Kochanowski was born in Kraków. His father was a well-to-do craftsman. His first drawing lessons were with Maksymilian Cercha. He began his formal studies in 1874 at the Kraków Academy of Fine Arts with Władysław Łuszczkiewicz and Henryk Grabiński.

The following year, he transferred to the Academy of Fine Arts, Vienna, where he studied with Christian Griepenkerl then, from 1876 to 1878, with Eduard von Lichtenfels in the landscape department. While there, he exhibited at home with the Kraków Society of Friends of Fine Art and its counterparts in Warsaw and Lwów. In 1881, he moved to Munich, and remained until his death, although he maintained close ties with Poland. In 1892, he married Maria Keffel.

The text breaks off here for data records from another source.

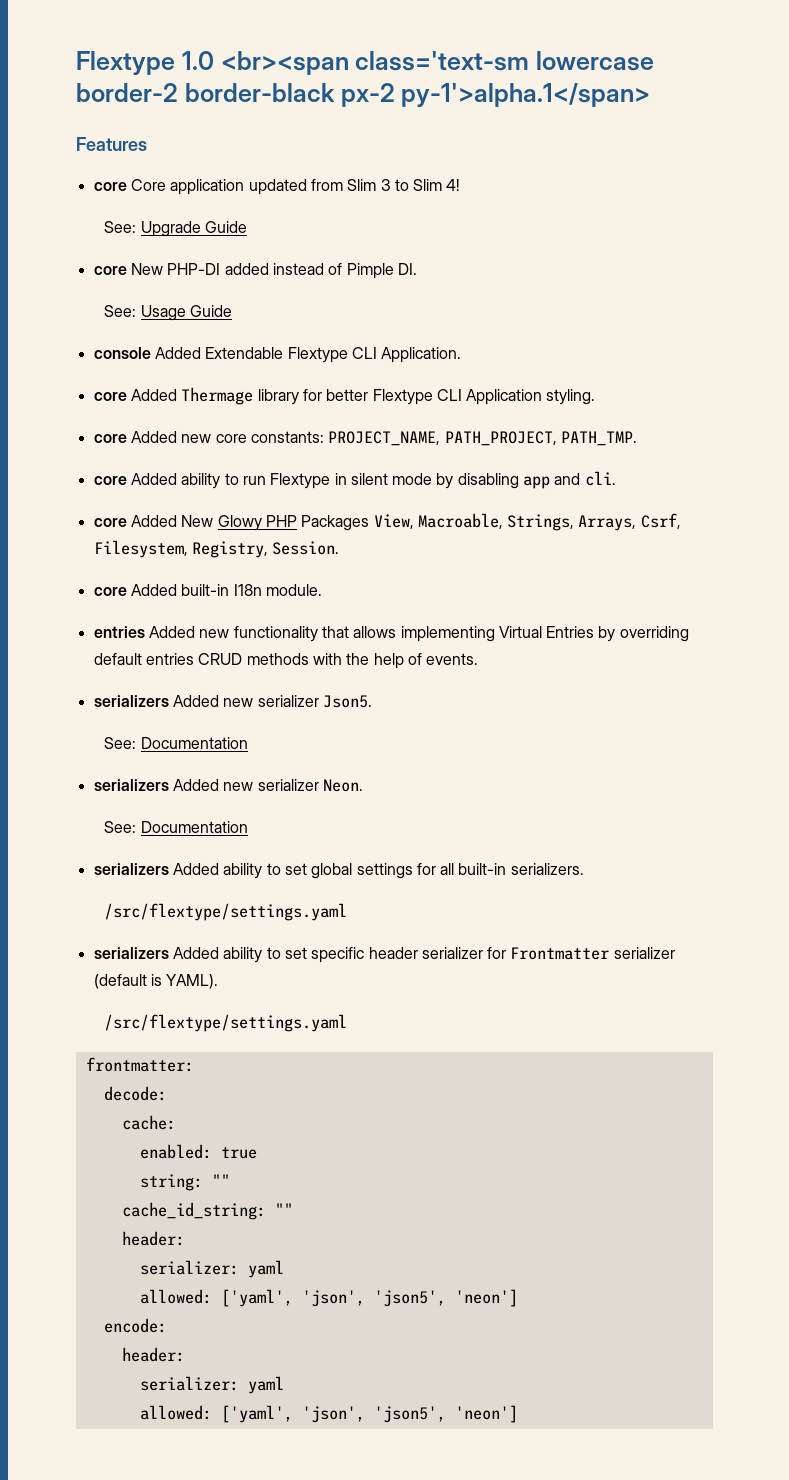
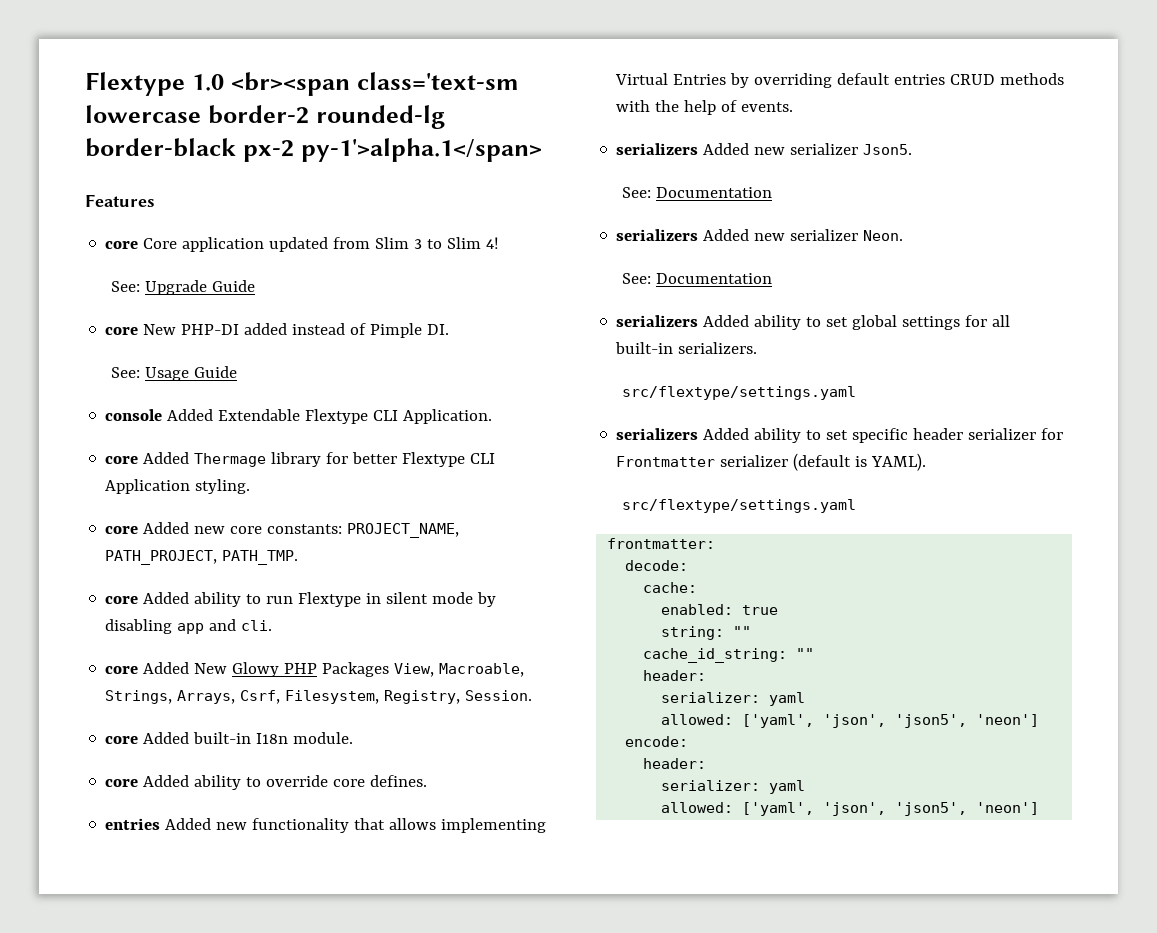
- Flextype 1.0 <br><span class='text-sm lowercase border-2 border-black px-2 py-1'>alpha.1</span>
+ Flextype 1.0 <br><span class='text-sm lowercase border-2 rounded-lg border-black px-2 py-1'>alpha.1</span>
+ core Added ability to override core defines.
  serializers Added ability to set global settings for all built-in serializers.
- /src/flextype/settings.yaml
+ src/flextype/settings.yaml
  serializers Added ability to set specific header serializer for Frontmatter serializer (default is YAML).
- /src/flextype/settings.yaml
+ src/flextype/settings.yaml

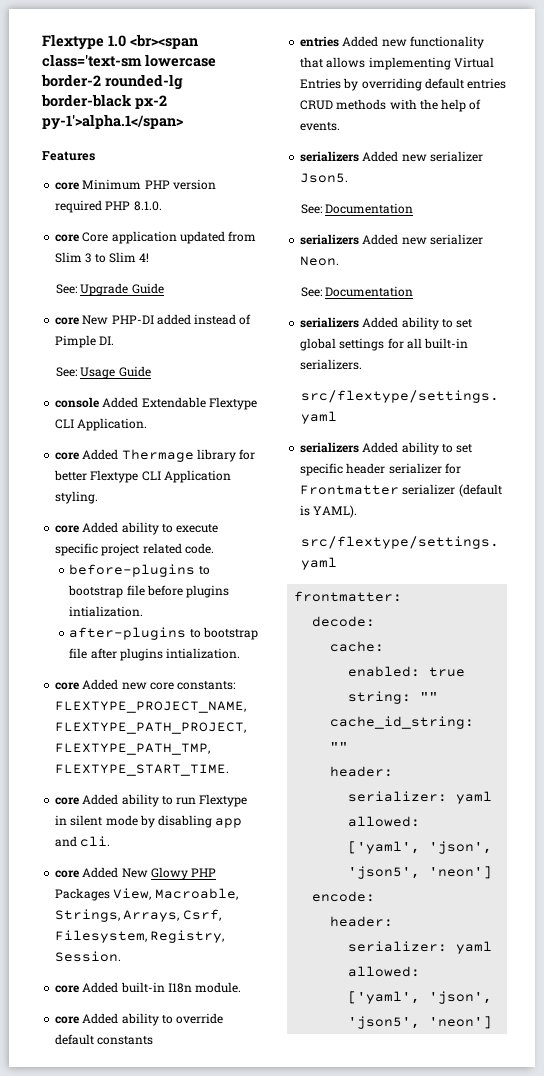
+ core Minimum PHP version required PHP 8.1.0.
+ core Added ability to execute specific project related code.
+ before-plugins to bootstrap file before plugins intialization.
+ after-plugins to bootstrap file after plugins intialization.
- core Added new core constants: PROJECT_NAME, PATH_PROJECT, PATH_TMP.
+ core Added new core constants: FLEXTYPE_PROJECT_NAME, FLEXTYPE_PATH_PROJECT, FLEXTYPE_PATH_TMP, FLEXTYPE_START_TIME.
- core Added ability to override core defines.
+ core Added ability to override default constants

Throughout his early career, he exhibited internationally; including shows in Vienna (1886–1899), Salzburg (1891, 1895) and London (1891). In 1888, at an exhibition in Vienna, his painting Winter in Poland was purchased by Emperor Franz Joseph I. He was also one of several Polish artists who participated in providing illustrations for The Austro-Hungarian Monarchy in Word and Picture (Kronprinzenwerk), a 24-volume encyclopedia. He also regularly provided illustrations for Polish periodicals; notably Tygodnik Illustrowany.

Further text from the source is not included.